Der Eigenbetrieb ist auf einigen Geh- und Radwegen in Stuttgart für den Winterdienst zuständig, darunter fallen unter anderem Hauptdurchgangswege in städtischen Grünanlagen, so auch im Vaihinger Stadtpark, und Verbindungswege mit besonderer Verkehrsbedeutung, wie eben die Brücke über die Kaltentaler Abfahrt.

„Im Gegensatz zu den Winterdienst-Verpflichtungen auf Fahrbahnen erfolgt der Winterdienst auf öffentlichen gemeinsamen Geh- und Radwegen durch beauftragte Privatunternehmen“, sagt Hasselwander. Das vom städtischen Eigenbetrieb Abfallwirtschaft Stuttgart damit beauftragte Unternehmen allerdings habe die Lage am Montag „wohl falsch eingeschätzt“ und deswegen nicht gestreut. Die AWS habe bereits Kontakt mit dem Privatunternehmen aufgenommen, versichert Hasselwander.
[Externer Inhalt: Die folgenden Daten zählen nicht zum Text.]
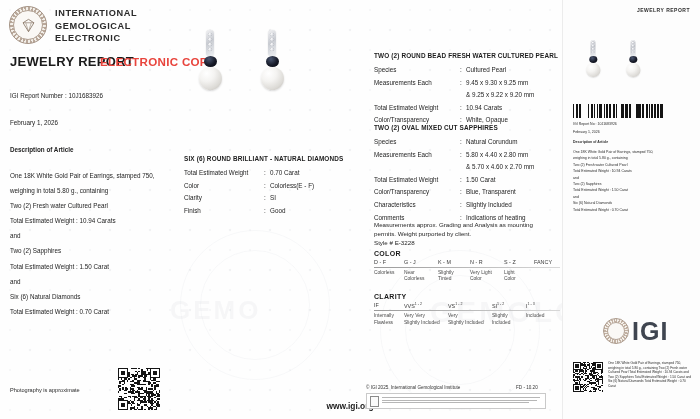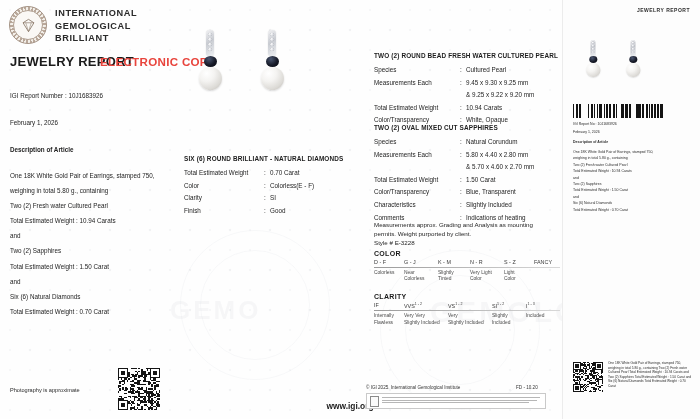--- a/index.html
+++ b/index.html
@@ -322,21 +322,21 @@
         <line x1="4" y1="7" x2="20" y2="7" stroke="#8d7b6c" stroke-width="1"></line>
         <line x1="8" y1="7" x2="12" y2="20" stroke="#8d7b6c" stroke-width=".8"></line>
         <line x1="16" y1="7" x2="12" y2="20" stroke="#8d7b6c" stroke-width=".8"></line>
       </svg>
     </div>
   </div>
 
   <div class="brand">
     <div>INTERNATIONAL</div>
     <div>GEMOLOGICAL</div>
-    <div>BRILLIANT</div>
+    <div>ELECTRONIC</div>
   </div>
 
   <div class="report-title">JEWELRY REPORT</div>
   <div class="electronic-copy">ELECTRONIC COPY</div>
   <div class="jr-corner">JEWELRY REPORT</div>
 
   <div class="photo">
     <div class="earring" style="left:12px;">
       <div class="post">
         <i style="top:3px"></i>
@@ -1499,20 +1499,24 @@
         <div class="sb-text">Two (2) Fresh water Cultured Pearl</div>
         <div class="sb-text">Total Estimated Weight : 10.94 Carats</div>
         <div class="sb-text">and</div>
         <div class="sb-text">Two (2) Sapphires</div>
         <div class="sb-text">Total Estimated Weight : 1.50 Carat</div>
         <div class="sb-text">and</div>
         <div class="sb-text">Six (6) Natural Diamonds</div>
         <div class="sb-text">Total Estimated Weight : 0.70 Carat</div>
       </div>
 
+    <div class="sb-igi">
+      <div class="sb-igi-mark"></div>
+      <div class="sb-igi-text">IGI</div>
+    </div>
 
     <div id="sb-qr" class="qr" style="position: absolute; left: 10px; top: 362px; width: 30px; height: 30px; grid-template-columns: repeat(25, 1fr); grid-template-rows: repeat(25, 1fr);">
         <div style="background: rgb(20, 20, 20);"></div>
         <div style="background: rgb(20, 20, 20);"></div>
         <div style="background: rgb(20, 20, 20);"></div>
         <div style="background: rgb(20, 20, 20);"></div>
         <div style="background: rgb(20, 20, 20);"></div>
         <div style="background: rgb(20, 20, 20);"></div>
         <div style="background: rgb(20, 20, 20);"></div>
         <div style="background: rgb(255, 255, 255);"></div>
Geh- und Radwege, egal ob im öffentlichen Raum oder auf Privatgrundstücken, müssen montags bis freitags spätestens bis 7 Uhr, samstags bis 8 Uhr, sowie sonn- und feiertags bis 9 Uhr von Schnee geräumt und bestreut sein. So steht es in der Satzung über das Reinigen, Räumen und Bestreuen von Gehwegen der Landeshauptstadt.

Wenn tagsüber oder abends bis 21 Uhr Schnee fällt, muss nochmal geräumt, bei Schnee- und Eisglätte gestreut werden, sobald und so oft es die Sicherheit des Fußgängerverkehrs erfordert.
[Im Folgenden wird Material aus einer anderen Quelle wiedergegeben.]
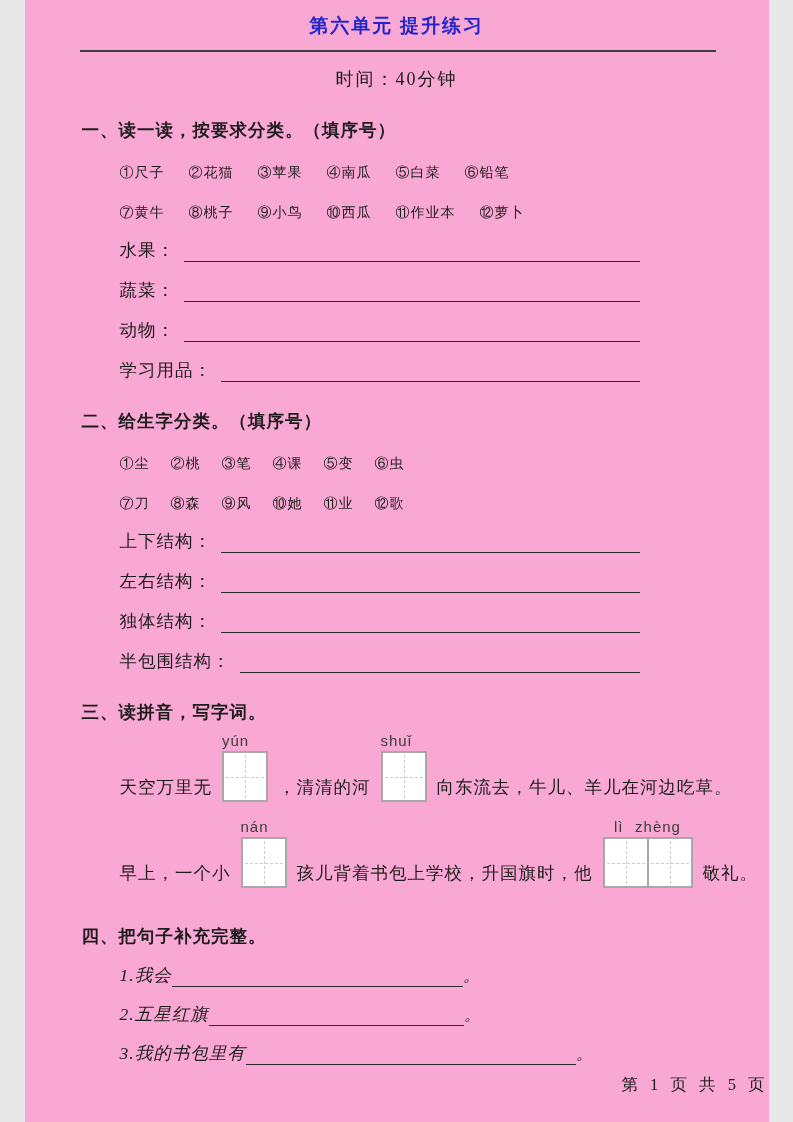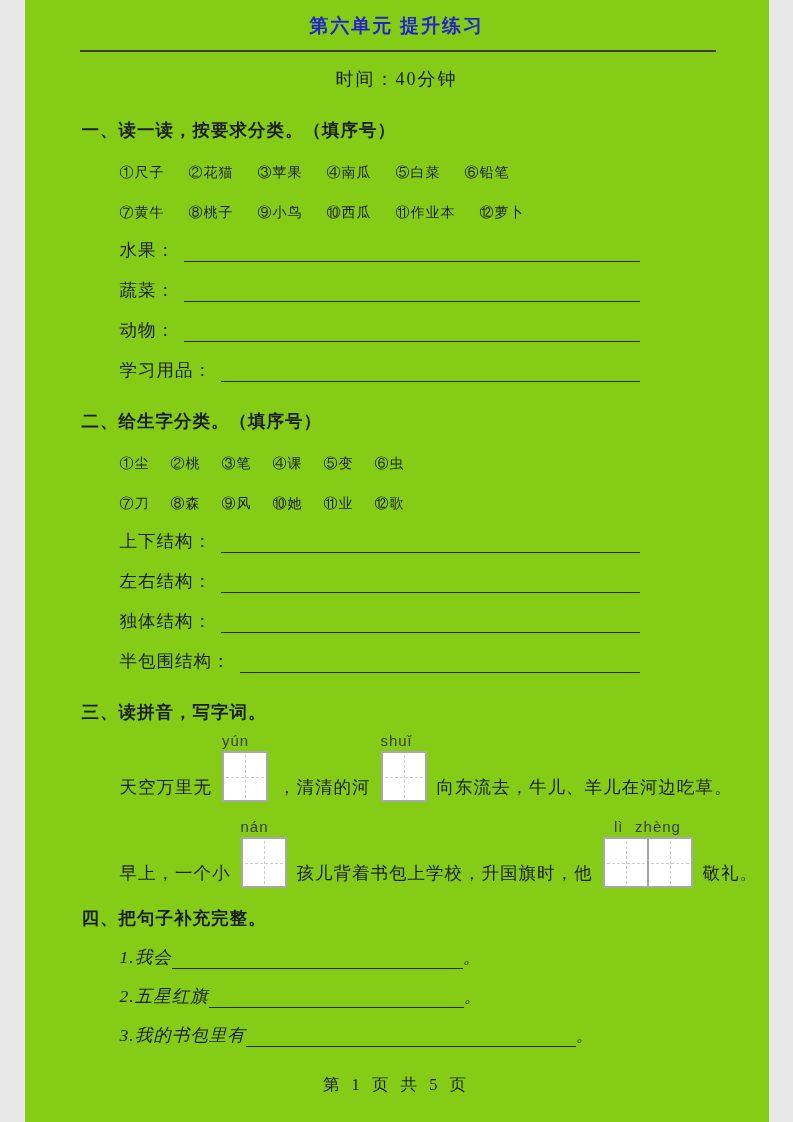--- a/index.html
+++ b/index.html
@@ -1,19 +1,19 @@
 <!DOCTYPE html>
 <html><head>
 <meta charset="utf-8">
 <style>
   * { box-sizing: border-box; }
   html, body { margin: 0; padding: 0; background: #e8e8e8; }
   .page {
     width: 744px; height: 1122px; margin: 0 auto; position: relative;
-    background: #84cc16; color: #1c1c1c; overflow: hidden;
+    background: #f9a8d4; color: #1c1c1c; overflow: hidden;
     font-family: "Liberation Serif", "DejaVu Serif", serif;
   }
   .title {
     padding-top: 13px; text-align: center;
     font-size: 19px; font-weight: 700; letter-spacing: 2px;
   }
   .rule { border: none; border-top: 2px solid #3d3d3d; margin: 11px 53px 0 55px; }
   .time { margin-top: 15px; text-align: center; font-size: 18px; letter-spacing: 2px; }
   .content { padding: 0 79px 0 57px; }
   .sec-heading { font-weight: 700; font-size: 17.5px; margin-top: 27px; letter-spacing: 1px; }
@@ -33,21 +33,21 @@
   .pyrow .py { margin-bottom: 0; }
   .boxrow { display: flex; }
   .wbox { position: relative; width: 46px; height: 51px; border: 2px solid #a8a8a8; background: #fff; }
   .wbox + .wbox { margin-left: -2px; }
   .wbox::before { content: ""; position: absolute; left: 2px; right: 2px; top: 50%; border-top: 1px dashed #cdcdcd; }
   .wbox::after { content: ""; position: absolute; top: 2px; bottom: 2px; left: 50%; border-left: 1px dashed #cdcdcd; }
   .s4item { display: flex; align-items: flex-end; margin: 14px 0 0 38px; font-size: 17.5px; height: 25px; letter-spacing: 1px; }
   .s4item .pfx, .s4item .sfx { white-space: nowrap; font-style: italic; }
   .fillw { border-bottom: 1.5px solid #2a2a2a; height: 100%; }
   .w1 { width: 291px; } .w2 { width: 255px; } .w3 { width: 330px; }
-  .footer { position: absolute; left: 0; right: 0; bottom: 26px; text-align: center; font-size: 16.5px; letter-spacing: 4px; }
+  .footer { position: absolute; left: 0; right: 0; bottom: 26px; text-align: right; font-size: 16.5px; letter-spacing: 4px; }
 </style>
 </head>
 <body>
 
 <div class="page">
 
   <div class="title" style="color: rgb(36, 36, 203);">第六单元 提升练习</div>
   <hr class="rule">
   <div class="time">时间：40分钟</div>
 
@@ -154,21 +154,21 @@
           <span class="py">zhèng</span>
         </span>
         <span class="boxrow">
           <span class="wbox"></span>
           <span class="wbox"></span>
         </span>
       </span>
       <span class="txt">敬礼。</span>
     </div>
 
-    <div class="sec-heading" style="margin-top:18px;">四、把句子补充完整。</div>
+    <div class="sec-heading" style="margin-top:36px;">四、把句子补充完整。</div>
     <div class="s4item">
       <span class="pfx">1.我会</span>
       <span class="fillw w1"></span>
       <span class="sfx">。</span>
     </div>
     <div class="s4item">
       <span class="pfx">2.五星红旗</span>
       <span class="fillw w2"></span>
       <span class="sfx">。</span>
     </div>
Bei Bedarf muss auch mehrmals täglich geräumt werden

Für die Geh-, Fuß- und Radwege vor Wohngebäuden sind die Eigentümer beziehungsweise Mieter und Pächter in der Räumpflicht. Sie müssen die Wege auf einer Breite von mindestens 1,50 Meter räumen und streuen. Gleiches gilt für Straßen, an denen es keinen Gehweg gibt: Dort muss vom Fahrbahnrand aus ein 1,50 Meter breiter Streifen geräumt werden. Diese Breite soll gewährleisten, dass sich begegnende Fußgänger aneinander vorbeikommen, ohne auf den verschneiten oder glatten Bereich ausweichen zu müssen. Allerdings ist es in Stuttgart untersagt, Salz oder andere auftauende Stoffe zu streuen.
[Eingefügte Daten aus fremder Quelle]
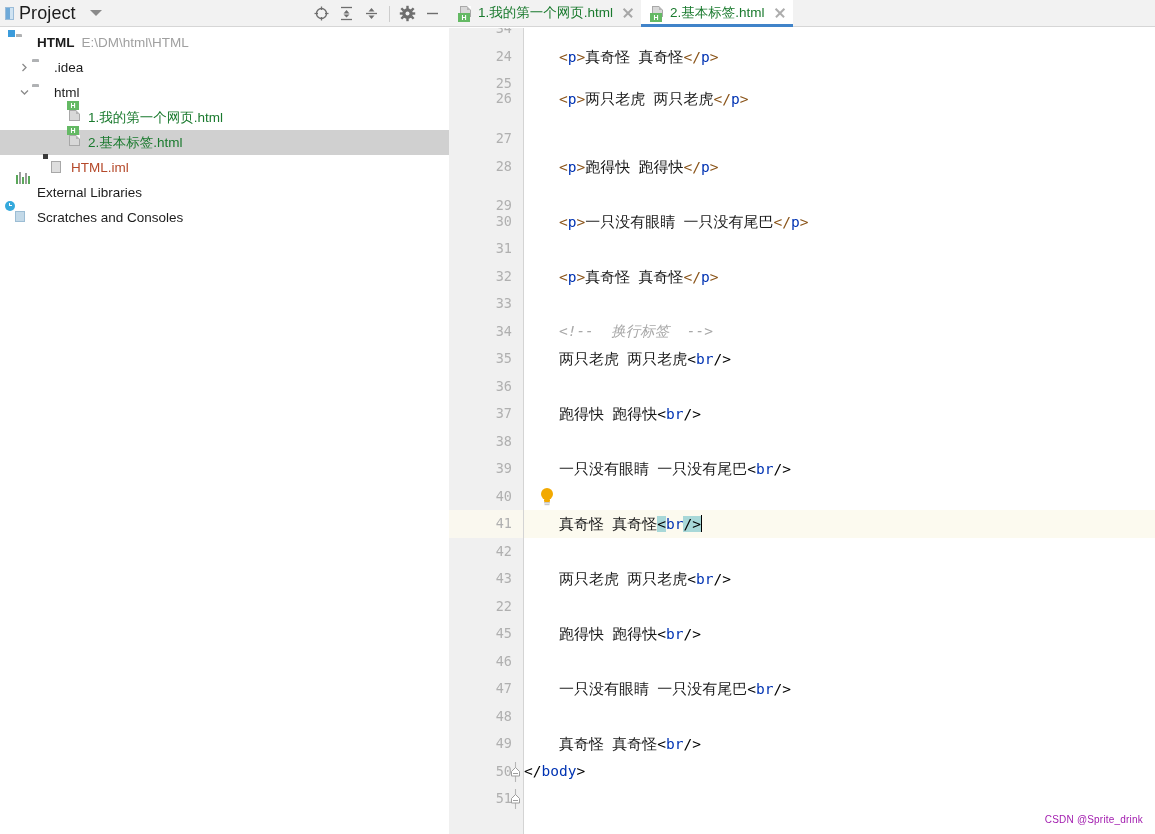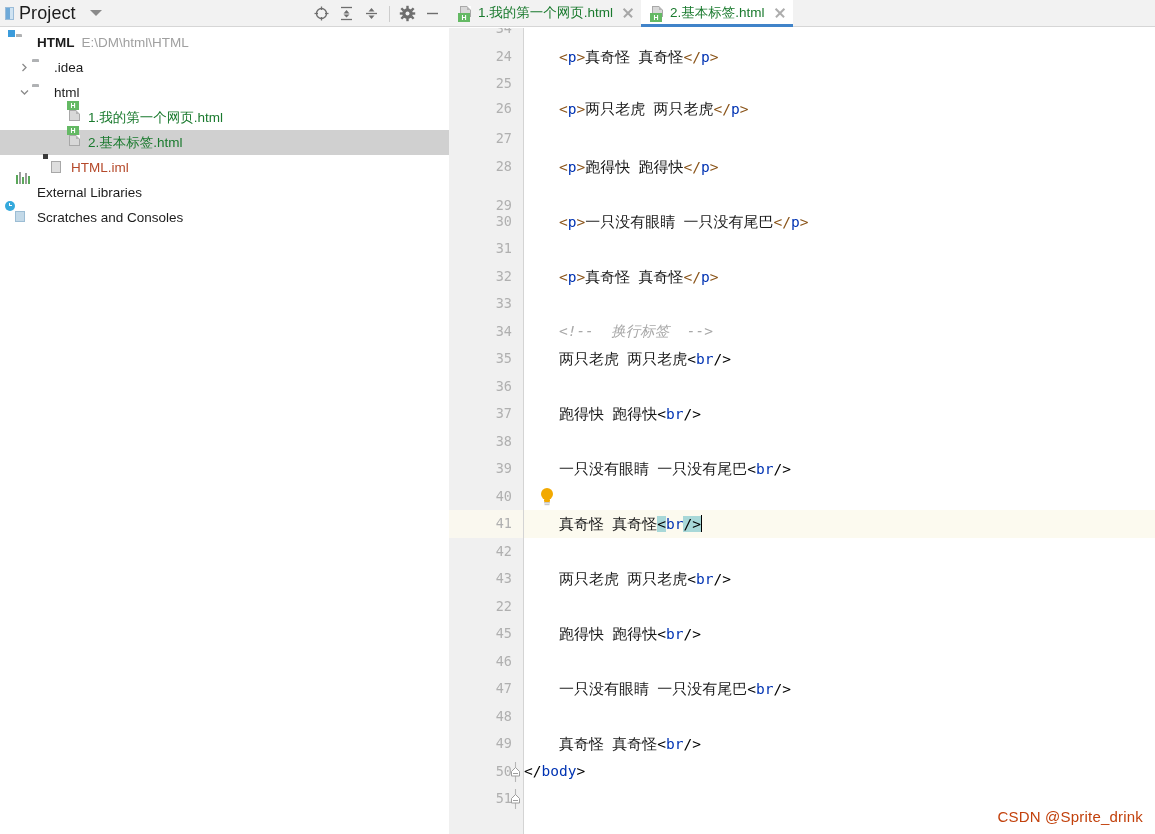--- a/index.html
+++ b/index.html
@@ -127,21 +127,21 @@
   .fold svg { display: block; }
 
   
   .bulb { position: absolute; left: 90px; top: 4px; width: 16px; height: 19px; }
 
   
   .caret { display:inline-block; width:0; border-left:1.5px solid #000; height:17px; vertical-align:-3px; }
 
   #watermark {
     position: absolute; right: 12px; bottom: 9px;
-    font-size: 15px; color: #c2410c; font-family: "Liberation Sans", sans-serif;
+    font-size: 10px; color: #a21caf; font-family: "Liberation Sans", sans-serif;
     letter-spacing: .2px; user-select: none;
   }
 </style>
 </head>
 <body>
 
 <div id="app">
 
   <div id="sidebar">
 
@@ -296,21 +296,21 @@
               <span class="lnum">24</span>
             </div>
             <div class="txt"><span class="ind">    </span><span class="ang">&lt;</span><span class="br">p</span><span class="ang">&gt;</span><span class="cn">真奇怪  真奇怪</span><span class="ang">&lt;/</span><span class="br">p</span><span class="ang">&gt;</span></div>
           </div>
           <div class="row" style="top: 42px;">
             <div class="gut">
               <span class="lnum">25</span>
             </div>
             <div class="txt"></div>
           </div>
-          <div class="row" style="top: 67px;">
+          <div class="row" style="top: 57px;">
             <div class="gut">
               <span class="lnum">26</span>
             </div>
             <div class="txt"><span class="ind">    </span><span class="ang">&lt;</span><span class="br">p</span><span class="ang">&gt;</span><span class="cn">两只老虎  两只老虎</span><span class="ang">&lt;/</span><span class="br">p</span><span class="ang">&gt;</span></div>
           </div>
           <div class="row" style="top: 97px;">
             <div class="gut">
               <span class="lnum">27</span>
             </div>
             <div class="txt"></div>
Am Mittwoch waren zum ersten Mal in diesem Winter auch zahlreiche Straßen von überfrierender Nässe betroffen. Wie die Polizei vermeldet, hat es am Morgen zwischen 5 und 6.30 Uhr zahlreiche Unfälle gegeben. Insgesamt acht Unfälle ereigneten sich im Bereich der Ruppmannstraße, dem Wildparkdreieck, dem Schattenring und der Schattenringbrücke. Es entstanden Blechschäden in Höhe von mehreren Tausend Euro. Personen kamen nicht zu Schaden, allerdings kam es teilweise zu erheblichen Verkehrsbehinderungen.